Elinin içini yanağına uydurup mesela.
Adını bilmeden sevdiğin
ve mevsimlerini düşündüğün çiçeklere benzerdi elleri.
Dümdüz uzamışlardı, Zemheri iklimliydi saçları
Gözlerine denk.
Ve içerilerde,
anne derinliklerinde,
bir karanlığında unutmanın
birdenbire parlardı,
Salı günleri çok bir hafta olurdu yüzü.
Uzardı Salı. Salılar.
Büyürdü,
taşardı insanın gözlerinden yüzü.
Elif’ti,
konfeksiyoncuydu çıplak ayaklarıyla.
İzmirli bir güzellenişi vardı.
Kokusu gülü andırırdı biraz gülümsediğinde
azıcık yakınında.
Beyaz elleri dişiydi,
Çiçek toplayacak kadar ve incecik
Öyle nazenin
kumruları çağıran bir ürkeklik.
Buğulu Temmuz arzulanışı düşlenmese bile.

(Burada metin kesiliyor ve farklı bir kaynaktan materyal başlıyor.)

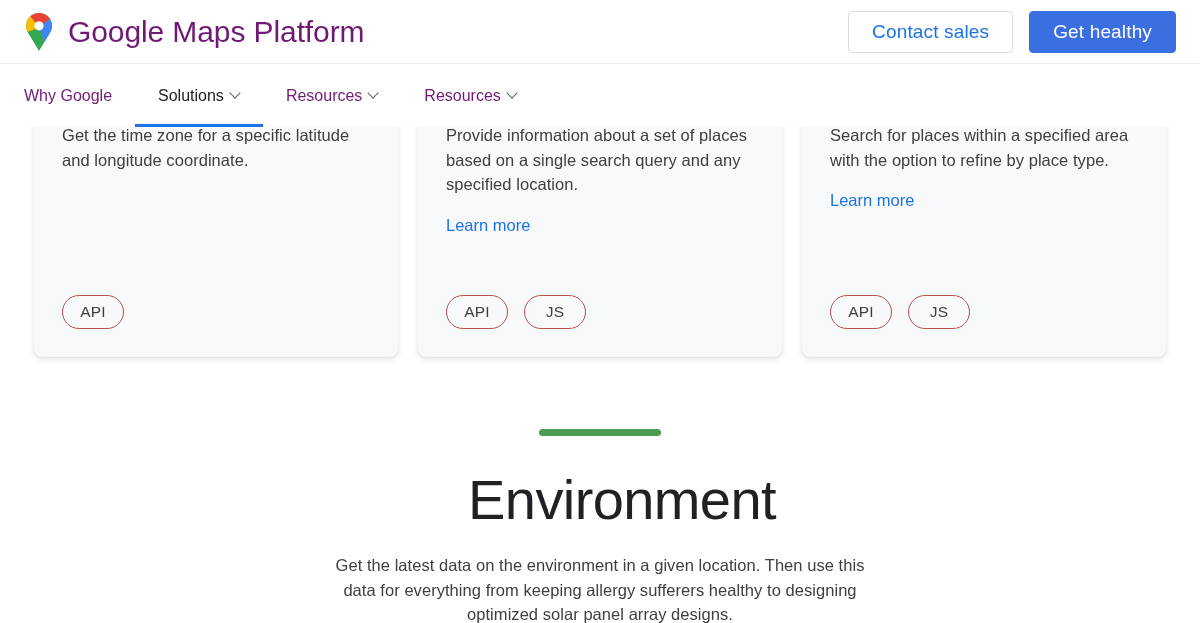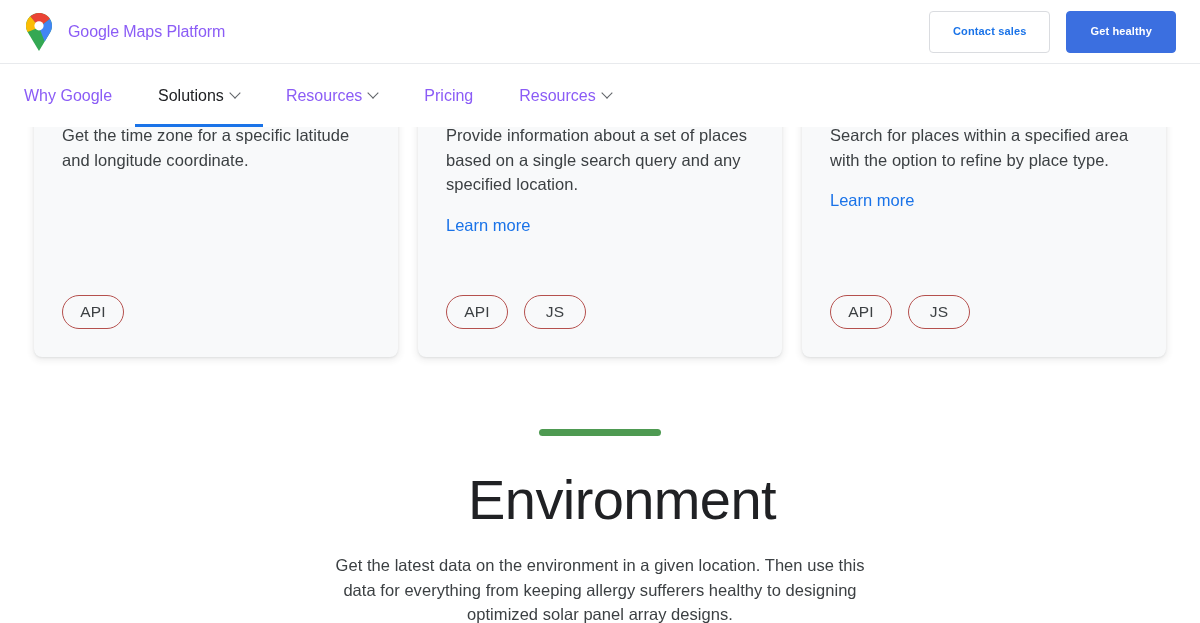"Google Maps Platform" .brand-title { color: #8b5cf6 -> #701a75; font-size: 16px -> 30px }
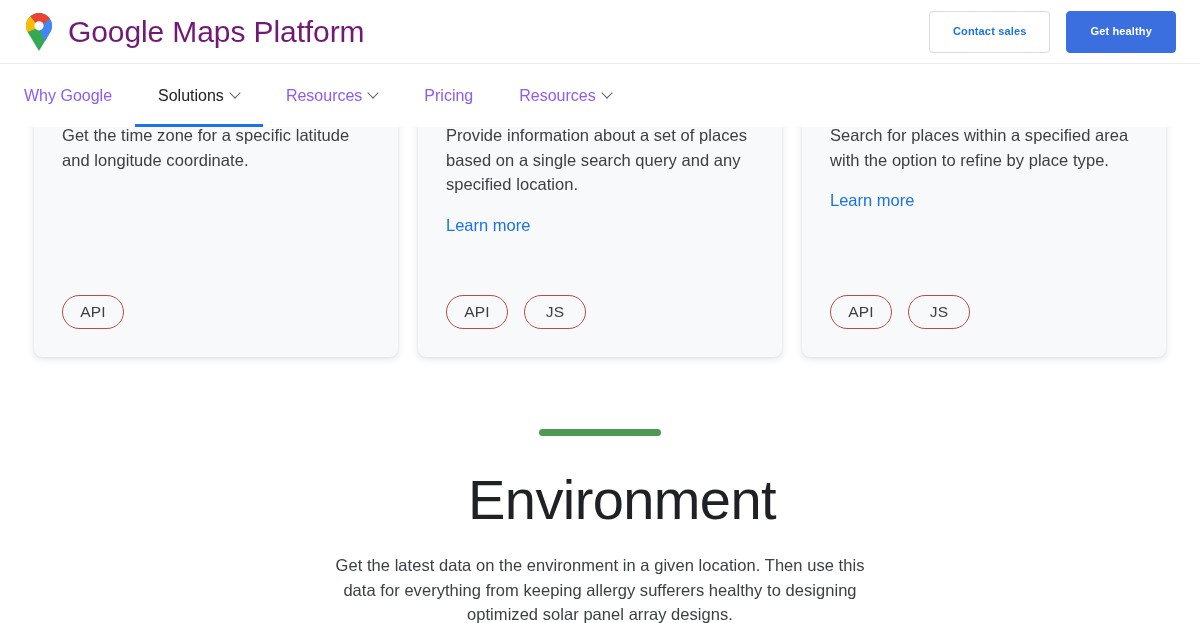"Contact sales" .btn { font-size: 11px -> 19px; font-weight: 700 -> 400 }
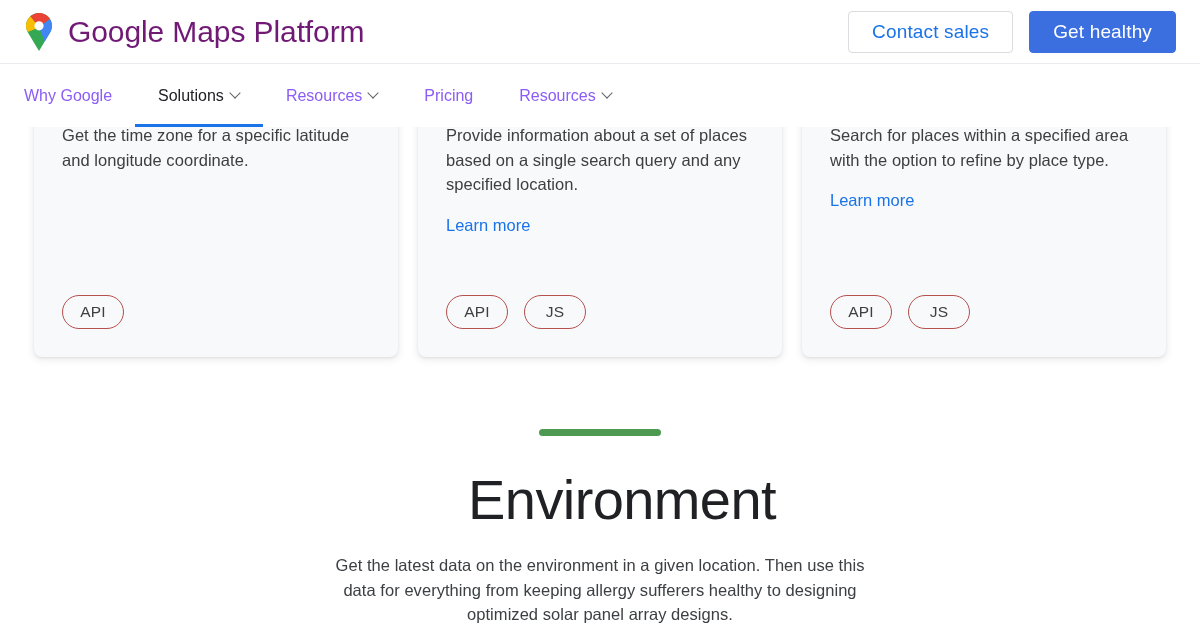"Why Google" .nav-item { color: #8b5cf6 -> #701a75 }
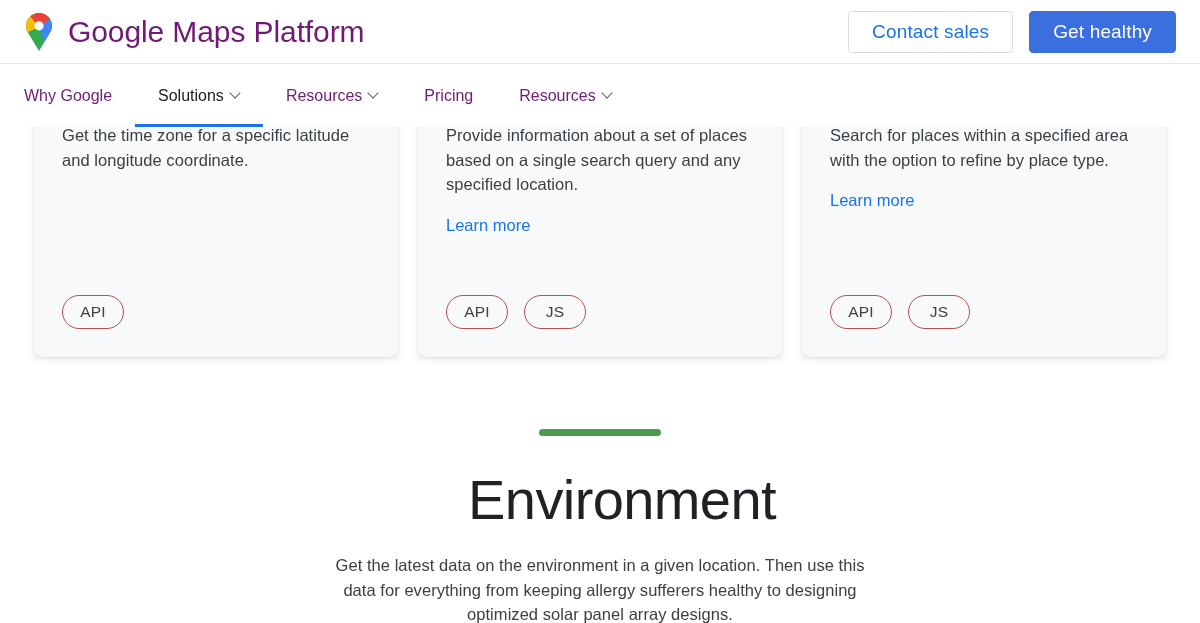"Pricing" div.nav-item { html: <div> <span>Pricing</span> </div> -> none }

Şubat kadar sırlı ve ihanet dolu.
Şubat kadar uykuya yatkın,
ihanete yakın
yer yataklarında.
Ve çabucak ballanan incirler
ulaşılmaz dallarında
bembeyaz kar akardı gökyüzü
hiç bıkmamış
hep o aynı serçeli sabahlarda.
Eğer eski yüzyıllarda yaşasaydı;
adı tezkirelerde geçen şairlere
başka türlü şiirler yazdırırdı
ve bıktırırdı oğlanlardan onları.
unuttururdu.
Öyle diyordu
keyifli gün batımı özleyen gözleri.
Elif’ti.
Bakışına yepyeni öyküler katarken
Müslümcü Orhancı yeni yetmeler,
jilet atarlardı kollarına.
Onu düşlerlerdi
umumi tuvalet kapılarına yazılarında
ve evlerine dönerken otobüslerde,
yataklarına yattıklarında
yeni düşler kurarlardı Elif kokulu
ve bitiremeden uyurlardı yorgunluktan.
Gözlerimden taşardı yüzü,
yüzüme yakın kalırdı
yüzü yüzümü yakardı.
Oysa hırkamın cebindeydi ellerim.
Gizli.
Gözlerimi pay ederdim yaşadığım bütün Pazarlara
bakışım Şubatlara emanet.
Fesatlanırdı kızlar Elif’in bakışına
arkadaşlık eden de olurdu
ama döner-ayran kokan öğlen aralarında
herkes onu kötülerdi
fena kız derlerdi.
Bilirdi anlatan da dinleyen de
ne söylense Elif’e dair yalandı.
yine de severlerdi hiç değilse kendi aralarında
Elif’i sevmemeyi.
onun gibi sevilmeyi isterlerdi.
Benim ceplerim karanfil kokmuştu
ellerim bergamut.
mesela gazoz alabilirdim onun bakışlarına.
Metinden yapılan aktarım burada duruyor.